Colunista
Luis Nassif argumenta que o MP, comandado por Rodrigo Janot, implodiu o sistema
político para entregar o poder ao grupo mais suspeito de corrupção no País;
"Fez-se uma campanha moralista, fundada na luta anticorrupção e o
resultado final foi o desmantelamento do sistema partidário e a entrega do
comando do país ao grupo político mais suspeito das últimas décadas, que mais
cedo ou mais tarde utilizará o poder do qual se viu revestido para para
interromper a Lava Jato e enquadrar o MPF", diz ele
Por Luis
Nassif, no jornal GGN –
Ontem
de manhã fiz uma palestra no encontro do Instituto Ethos sob o tema “Operação
Lava-Jato: como equacionar a relação entre desenvolvimento econômico e combate
à corrupção”. Era para contar com a participação de um membro do Ministério
Público Federal (MPF). Nenhum dos convites foi aceito.
O
Ethos lançou uma bela carta sobre o tema (http://migre.me/v2nWL), com um
conjunto de princípios ideais, entre os quais:
· Apoiamos o avanço da operação no âmbito
dos marcos constitucionais, sem foco partidário, vazamentos seletivos ou
qualquer tipo de influência de interesses alheios às suas metas.
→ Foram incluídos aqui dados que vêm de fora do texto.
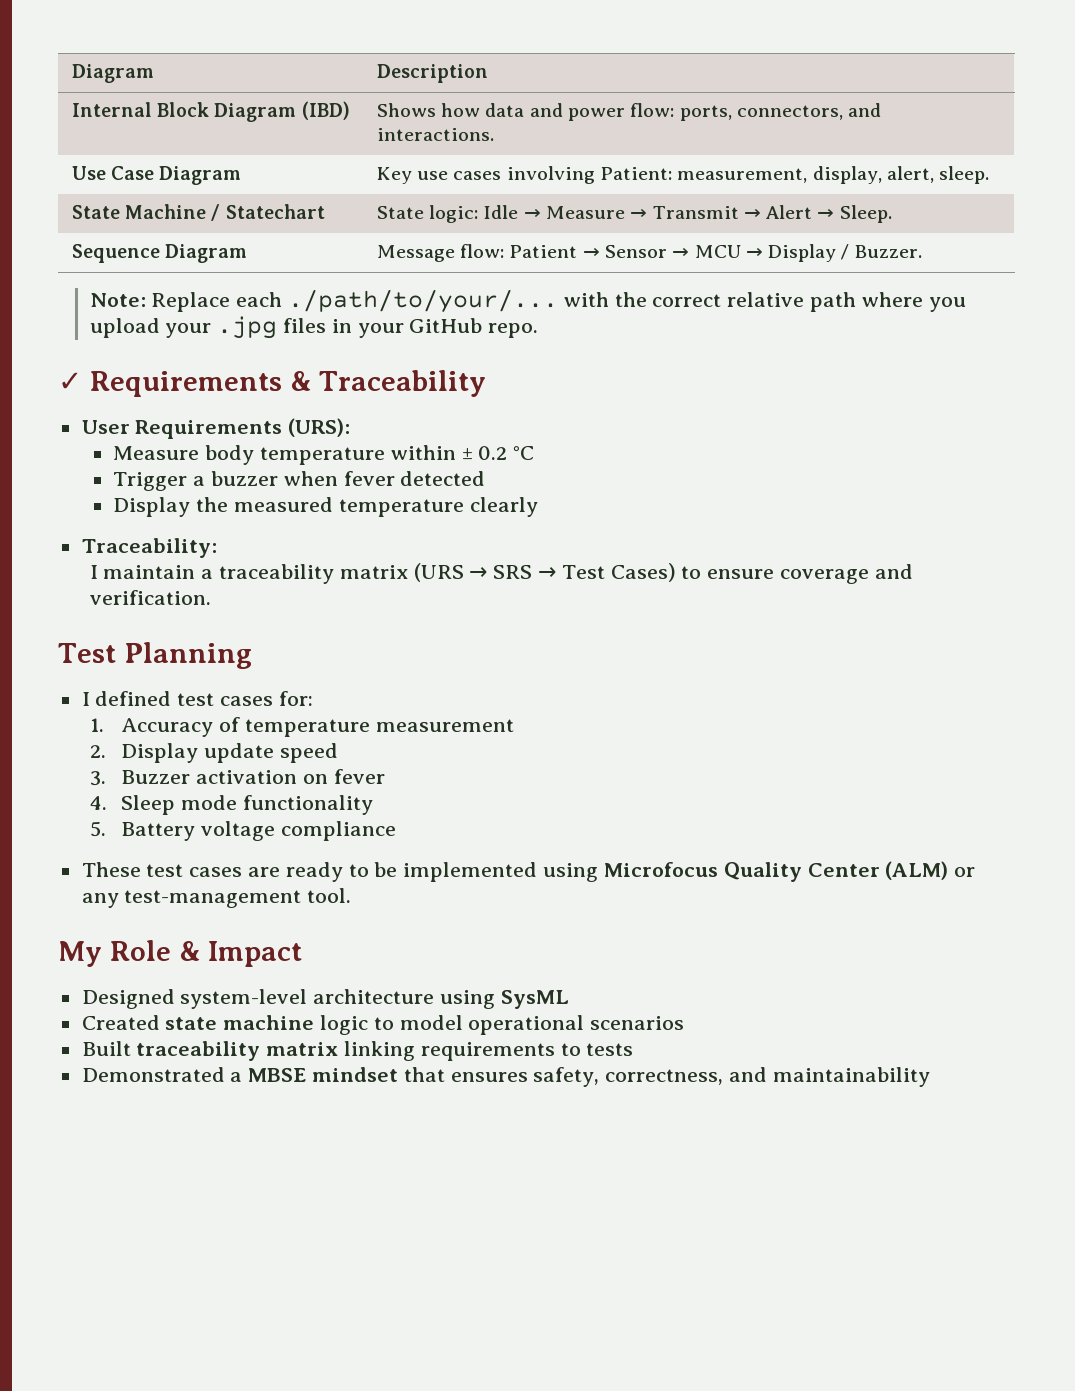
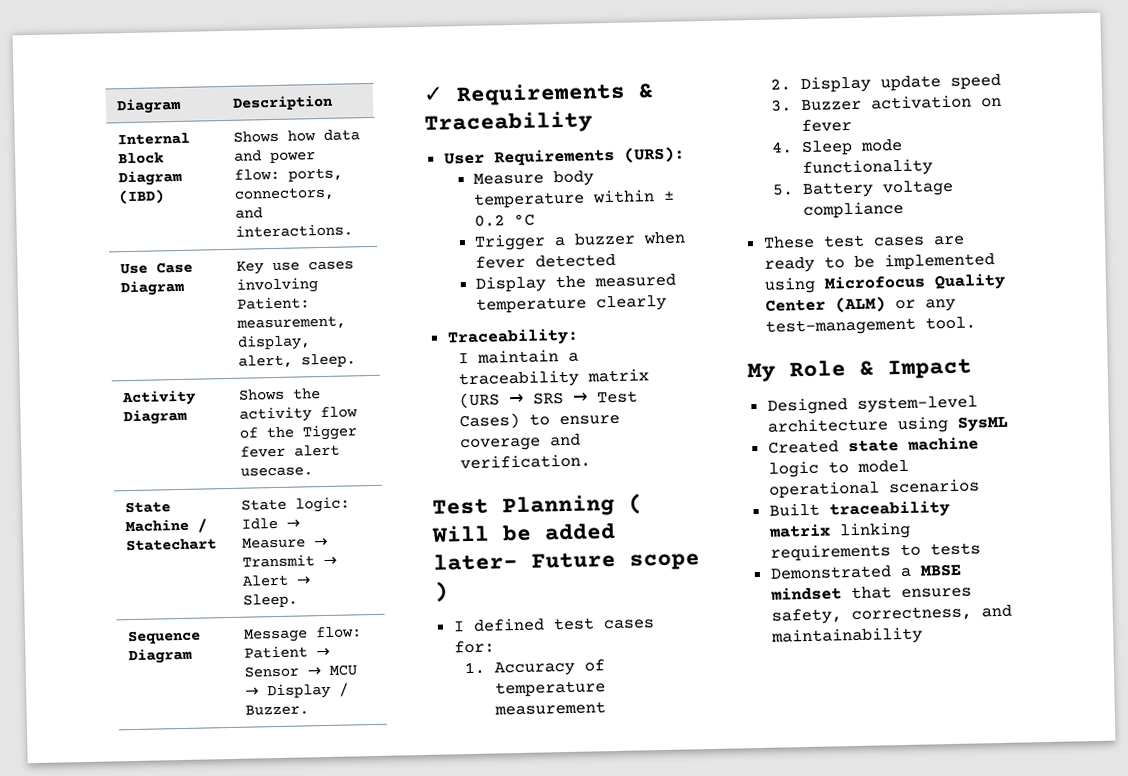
+ Activity Diagram | Shows the activity flow of the Tigger fever alert usecase.
- Note: Replace each ./path/to/your/... with the correct relative path where you upload your .jpg files in your GitHub repo.
- Test Planning
+ Test Planning ( Will be added later- Future scope )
· Ela tem de ser ampla e irrestrita,
devendo prosseguir enquanto houver irregularidades a apurar, independentemente
de quem atingir, esteja essa pessoa no poder ou não.
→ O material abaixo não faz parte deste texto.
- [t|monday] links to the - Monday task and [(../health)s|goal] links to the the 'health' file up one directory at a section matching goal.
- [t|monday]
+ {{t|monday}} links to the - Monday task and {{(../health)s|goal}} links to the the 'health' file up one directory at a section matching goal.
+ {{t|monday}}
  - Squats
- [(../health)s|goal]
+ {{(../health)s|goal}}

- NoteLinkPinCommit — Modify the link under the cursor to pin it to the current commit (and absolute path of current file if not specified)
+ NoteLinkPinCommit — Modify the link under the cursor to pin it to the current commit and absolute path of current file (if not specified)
· Hoje, somente 5% dos condenados na
Operação Lava-Jato são políticos. Sabemos que há foro privilegiado, mas é
necessário obter, de fato, progressos na celeridade e na efetivação dos
processos que envolvem a classe política.
A
operação que o Ethos apoia seguramente não é a que estamos testemunhando.
Na
minha apresentação, procurei demonstrar que essa operação ideal é improvável na
conjuntura política atual.
Meu
xadrez é o seguinte:
1. A nova jurisprudência penal, a ampliação do
poder de investigação do Ministério Público Federal, inclusive com o acesso a
dados internacionais, conferiu poder enorme à corporação.
2. Não existe superpoder que possa depender
exclusivamente dos princípios éticos e valores morais individuais de seus membros.
Com a ausência de um sistema de freios e contrapesos, a lógica do MPF será cada
vez mais de tentar ampliar o espaço, até bater no muro de um pacto entre os
demais poderes.
3. A ocupação do espaço pelo MPF passou pela
parceria com a mídia e pelo apoio da classe média ascendente, com a qual a
corporação é mais identificada. O pacto se deu em torno do combate ao inimigo
comum, o PT. Sem a figura do inimigo e a prática do direito penal do inimigo, a
aliança não se sustenta.
4. O primeiro uso da força pelo MPF foi na AP
470, que desequilibrou o jogo político do nosso precário presidencialismo de
coalizão, empurrando o governo Lula para os braços do PMDB, usando a Petrobras
como moeda de troca, conforme se conferiu na delação do ex-senador Delcídio do
Amaral.
5. O segundo movimento foi com a Lava Jato
explorando as vulnerabilidades criadas pelo primeiro movimento, e levando à
queda do governo.
Portanto,
fez-se uma campanha moralista, fundada na luta anticorrupção e o resultado
final foi o desmantelamento do sistema partidário e a entrega do comando do
país ao grupo político mais suspeito das últimas décadas, que mais cedo ou mais
tarde utilizará o poder do qual se viu revestido para para interromper a Lava
Jato e enquadrar o MPF.
Ontem,
o CNMP (Conselho Nacional do Ministério Público) premiou a Lava Jato com
destaque do ano. Prova maior de que a miopia política não acometeu apenas os
governos Lula e Dilma e o PT. É processo generalizado.
Peça
1 – o processo judicial e a busca da verdade
Primeiro,
vamos entender como analisar um procedimento jurídico.
Meu
primeiro desafio jornalístico em temas jurídicos foi uma denúncia que fiz
contra o então Consultor Geral da República Saulo Ramos, devido a um decreto,
logo após o Plano Cruzado, que recriava a indústria de liquidação
extrajudicial.
Saulo
manobrava conceitos jurídicos, que eu desconhecia.
No
meio do debate, consegui uma fonte especialíssima, um Ministro do STF (Supremo
Tribunal Federal), que me passou uma lição básica para me livrar do jugo do
especialista:
-
O processo judicial tem que levar à justiça. Analise a realidade e veja o
resultado da decisão tomada. Se levar a um resultado injusto, ou a lei é
injusta ou a interpretação dela está errada.
Lembro
essa história para nos debruçarmos sobre os resultados dessa metodologia do MPF
de colheita de provas – explicada em um livro de Deltan Dallagnol muito
elogiado - sobre a construção das provas através do levantamento de indícios.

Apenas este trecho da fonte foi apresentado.